Temping doctors, orphaned patients: Turmoil continues in B.C. health-care system
Patients and doctors alike are feeling the effects of a turbulent health-care system, where clinic closures have B.C.'s physicians weighing their options as their orphaned patients plead to be seen by a shrinking number of general practitioners.
Several doctors have told CTV News they’re considering whether to amalgamate with large practices or leave family medicine altogether with little progress in convincing the province to compensate them for their time, while another clinic in the city of Vancouver has notified its patients that it’ll be closing before the end of the month.
Dr. Brian Montgomery wrote to patients of Mainland Medical Clinic that his Yaletown clinic will shut down as he’s unable to find a replacement doctor and “there is a tragic shortage of GPs in our province,” which means his patients are now orphaned and joining an estimated one million British Columbians looking for a family doctor.
“Patients are crying on the phone, saying ‘I can't get in anywhere in the city,’ and we’ve got all 15 lines going,” said Aquarius Medical Clinic office manager, Natalie Krasniak, as multiple phone lines rang non-stop during our interview. “We get anywhere from very understanding patients to patients swearing at us and telling us this government sucks.”
In the brief time CTV News was at the clinic, a dozen people called or came in person looking for walk-in appointments, many having been turned away from Urgent and Primary Care Centres (UPCCs) or other walk-in clinics. Aquarius was also fully-booked.
ALL DOCTORS WELCOME TO PRACTICE
The clinic’s medical director said some family doctors who closed their own practices due to the cost pressures are working at Aquarius while they figure out whether to take up work at UPCCs, join private medical providers like Telus Health, or leave the province for better opportunities.
“If they want to work once a week, twice a week, for three weeks, we'll take anything, we're desperate,” said Dr. Linda Jando.
She explained that a large volume of patients doesn’t necessarily mean a practice will be profitable, since the province doesn’t compensate doctors for the time spent with a patient and they’re seeing a surge in more serious, complex cases. Doctors are paid on a fee-for-service basis, meaning per visit, whether lasts five minutes or 45.
“A lot of the patients we're seeing now are a lot sicker than they've ever been because their healthcare has been left unmanaged and their medical conditions are out of control when they arrive,” said Jando, who said she knows of two doctors who recently realized on an hourly basis, they made less money than their receptionists. “They’ve now quit family medicine.”
OVERUSE OF VIRTUAL CARE?
While the premier has gotten involved in discussions with family doctors after some missteps by the health minister, there’s no indication the province is prepared to overhaul the budget to plug more money into health care. They’ve been pointing the finger at the federal government even though they haven’t updated the payment structure in decades, nor substantively increased the rate for patients seen.

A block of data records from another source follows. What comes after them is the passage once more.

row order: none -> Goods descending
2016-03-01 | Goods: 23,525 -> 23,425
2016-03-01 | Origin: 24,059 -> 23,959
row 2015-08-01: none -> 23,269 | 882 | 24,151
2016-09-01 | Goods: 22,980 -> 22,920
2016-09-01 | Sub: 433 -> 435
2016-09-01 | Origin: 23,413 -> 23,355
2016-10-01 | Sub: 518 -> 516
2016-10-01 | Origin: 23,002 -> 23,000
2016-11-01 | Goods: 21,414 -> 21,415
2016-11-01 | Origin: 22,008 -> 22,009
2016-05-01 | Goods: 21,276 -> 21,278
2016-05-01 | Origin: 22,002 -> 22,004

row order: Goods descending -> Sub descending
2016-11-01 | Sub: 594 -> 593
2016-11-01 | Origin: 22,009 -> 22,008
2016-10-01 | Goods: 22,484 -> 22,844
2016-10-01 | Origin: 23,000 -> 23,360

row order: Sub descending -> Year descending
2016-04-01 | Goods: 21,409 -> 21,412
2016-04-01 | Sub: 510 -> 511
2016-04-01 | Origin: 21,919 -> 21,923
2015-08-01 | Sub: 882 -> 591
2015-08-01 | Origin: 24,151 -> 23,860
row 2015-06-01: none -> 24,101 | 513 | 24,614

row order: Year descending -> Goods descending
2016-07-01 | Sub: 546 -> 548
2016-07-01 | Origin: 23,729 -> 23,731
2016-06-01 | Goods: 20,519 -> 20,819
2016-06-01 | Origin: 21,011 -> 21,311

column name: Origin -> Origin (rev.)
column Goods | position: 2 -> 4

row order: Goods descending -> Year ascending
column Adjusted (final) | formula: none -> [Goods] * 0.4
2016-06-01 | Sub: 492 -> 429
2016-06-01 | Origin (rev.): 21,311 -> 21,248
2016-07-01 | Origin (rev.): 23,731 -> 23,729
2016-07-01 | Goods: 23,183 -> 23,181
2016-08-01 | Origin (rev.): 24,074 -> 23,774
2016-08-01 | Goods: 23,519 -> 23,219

A family doctor who came out of retirement during the pandemic believes the money already earmarked for primary care could be better used, suggesting an over-reliance on telehealth and virtual appointments is burning up healthcare dollars and physician hours unnecessarily.
“We have patients now who will have a telephone conversation with four or five doctors before actually being seen (in person) and properly diagnosed,” said Dr. Lana Lipkowitz, who only conducts virtual appointments follow-up care. “It's now taking six, seven, or eight visits before a patient gets that care -- and it's a real waste.”
DOCTORS MAKE AN OFFER
On Monday, Doctors of BC updated their members on negotiations with the province, describing twice-weekly meetings to discuss a range of grievances by the province’s physicians. Their president acknowledged that compensation is at the top of their list, particularly at a time inflation is causing the costs of running their practices to skyrocket even further.
“We have proposed to government an option for doctors to move into an entirely new payment model that will combine the best of (fee-for-service) and contract models, one that will provide many of the things you are seeking,” wrote Dr. Ramneek Dosanjh in a memo obtained by CTV News.
“Our goal is that this new model will be attractive to a broad range of doctors, including those who bill FFS,” she went on to say. “It is our hope that we will be able to announce the details of this new model in the fall.”